# Are you a breeder or up and coming breeder with a website?



## GSD Fan (Sep 20, 2010)

Are you a breeder or an up and coming breeder with a website? Are you one or do you know someone without a website to their breeding program? Or are you or do you know someone who's website does not satisfy them?
I can help!


I'm excellent with computers and a good writer. I could create or make your breeding website fantastic! Even if you don't want your website changed, if you're too busy working the dogs to update it, I can help with that too! I can update your site for you! I will help you with your website, free of charge!
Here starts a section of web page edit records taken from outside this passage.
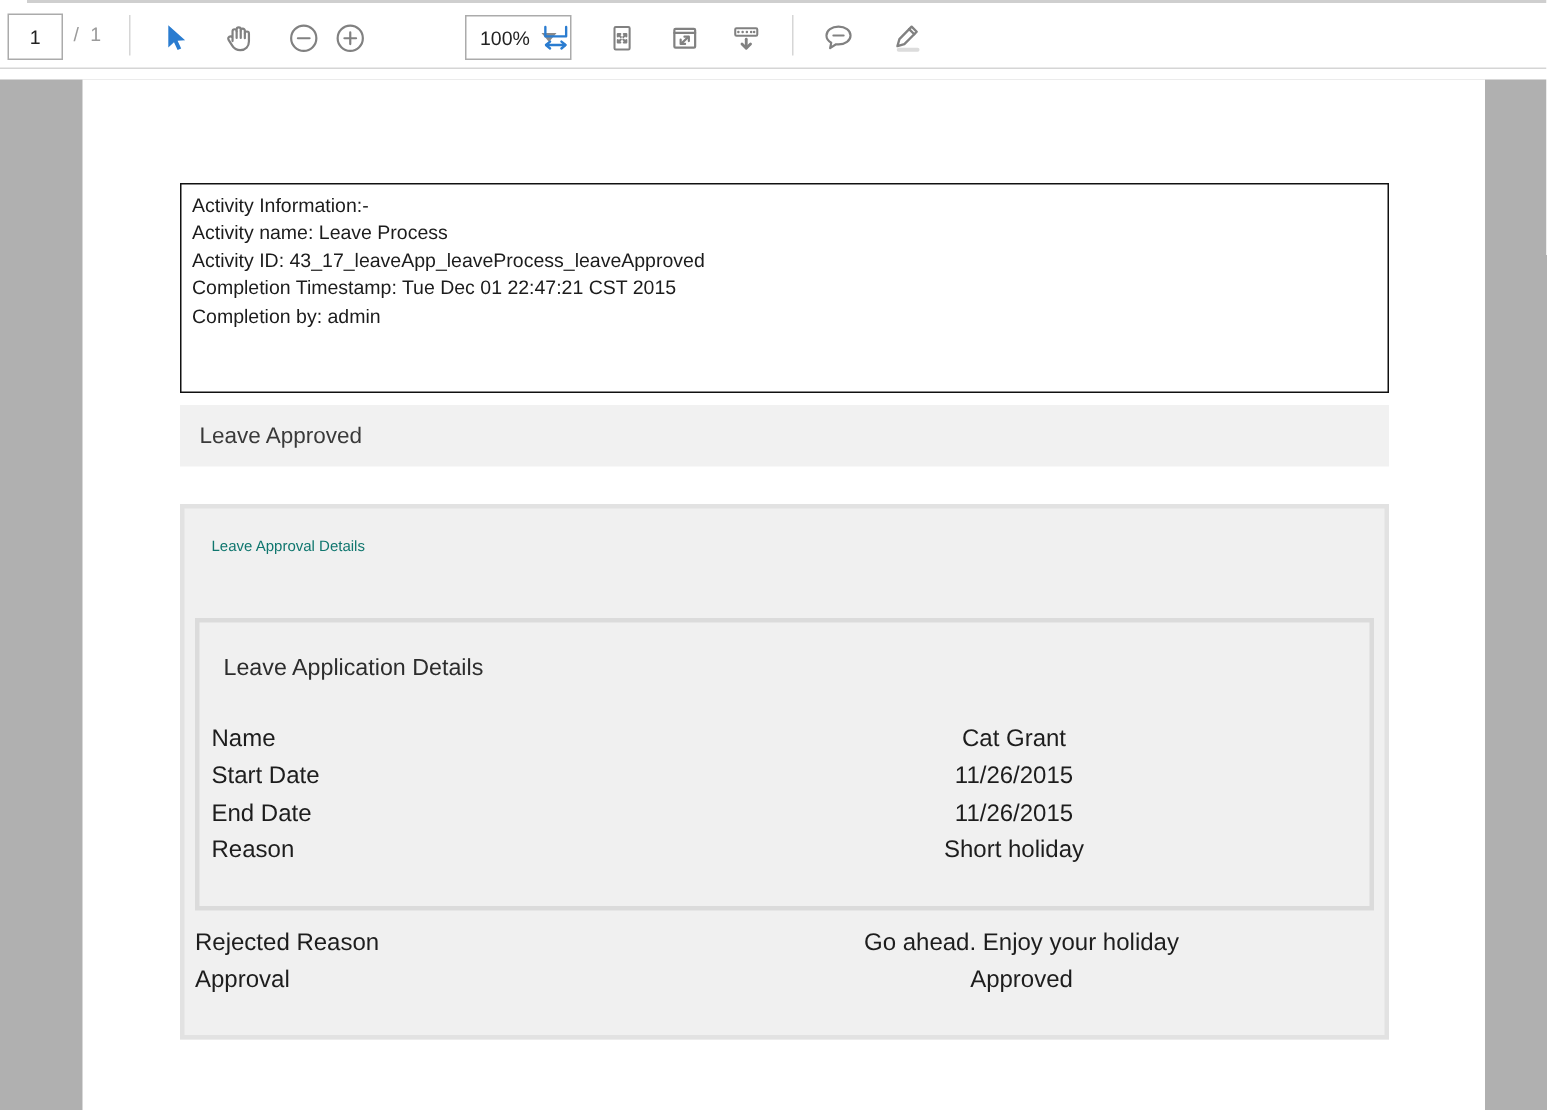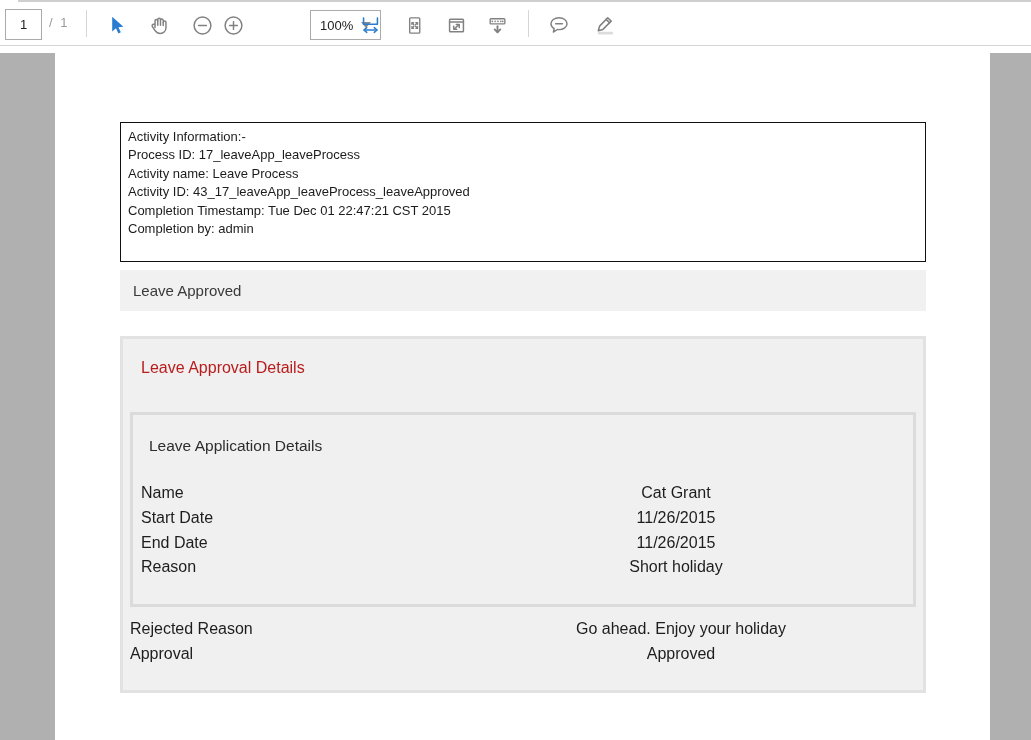--- a/index.html
+++ b/index.html
@@ -70,21 +70,21 @@
     font-size:15px; color:#3a3a3a;
   }
   .band span { padding-left:13px; }
 
   
   .panel-outer {
     position:absolute; left:65px; top:283px; width:806px; height:357px;
     background:#f0f0f0; border:3px solid #e2e2e2;
   }
   .panel-outer-title {
-    position:absolute; left:18px; top:20px; font-size:16px; color:#b91c1c;
+    position:absolute; left:18px; top:20px; font-size:10px; color:#0f766e;
   }
 
   
   .panel-inner {
     position:absolute; left:7px; top:73px; width:786px; height:195px;
     background:#f0f0f0; border:3px solid #dbdbdb;
   }
   .panel-inner-title {
     position:absolute; left:16px; top:22px; font-size:15.5px; color:#2d2d2d;
   }
@@ -211,21 +211,20 @@
       </svg>
     </span>
   </button>
 </div>
 
 <div class="viewer">
   <div class="sheet">
 
     <div class="activity-box">
       <div>Activity Information:-</div>
-      <div>Process ID: 17_leaveApp_leaveProcess</div>
       <div>Activity name: Leave Process</div>
       <div>Activity ID: 43_17_leaveApp_leaveProcess_leaveApproved</div>
       <div>Completion Timestamp: Tue Dec 01 22:47:21 CST 2015</div>
       <div>Completion by: admin</div>
     </div>
 
     <div class="band">
       <span>Leave Approved</span>
     </div>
I am not able to breed or own a dog, but I want to help with a breeder. So if you or you know someone, please shoot me a pm. Thank you.


----------



## cliffson1 (Sep 2, 2006)

Tempting.....lol....but then I'd have to be forever explaining my lack of proper GS etiquette .......Nah!!!


----------



## rshkr (Feb 9, 2012)

if cliff had a website, i woudlve gotten my pup from him.
i didnt even know he breeds when i was asking him about the breeders i was looking at.
he also didnt said he was a breeder.
BIGGEST MISTAKE OF MY LIFE PARTLY because of CLIFF!!!
get a darn website!!!
in 7 -9 years, hopefully you'll still be breeding and have a website, i'll get a dog from you!


----------



## Lakl (Jul 23, 2011)

Lol, talked to him for over year before I realized he was breeding! Could not wait that long though. . Loving the new pup!


----------



## CelticGlory (Jan 19, 2006)

rshkr said:


> if cliff had a website, i woudlve gotten my pup from him.
> i didnt even know he breeds when i was asking him about the breeders i was looking at.
> he also didnt said he was a breeder.
> BIGGEST MISTAKE OF MY LIFE PARTLY because of CLIFF!!!
> ...


I second this! .

GSDFan, I may way way down the road get the chance to get a GSD (or other breed) into conformation and if everything goes well...who knows!


----------



## harmony (May 30, 2002)

That is really nice to help someone, but NO I really don't like to breed dogs and have only done it a few times one on accident. i do have some of the best working lines one would want or have . I have so many people want a dog from me and just breed a female. I am so small time and use to rescue dogs it makes me shiver when someone wants to get two shepherds and breed them . just saying....


----------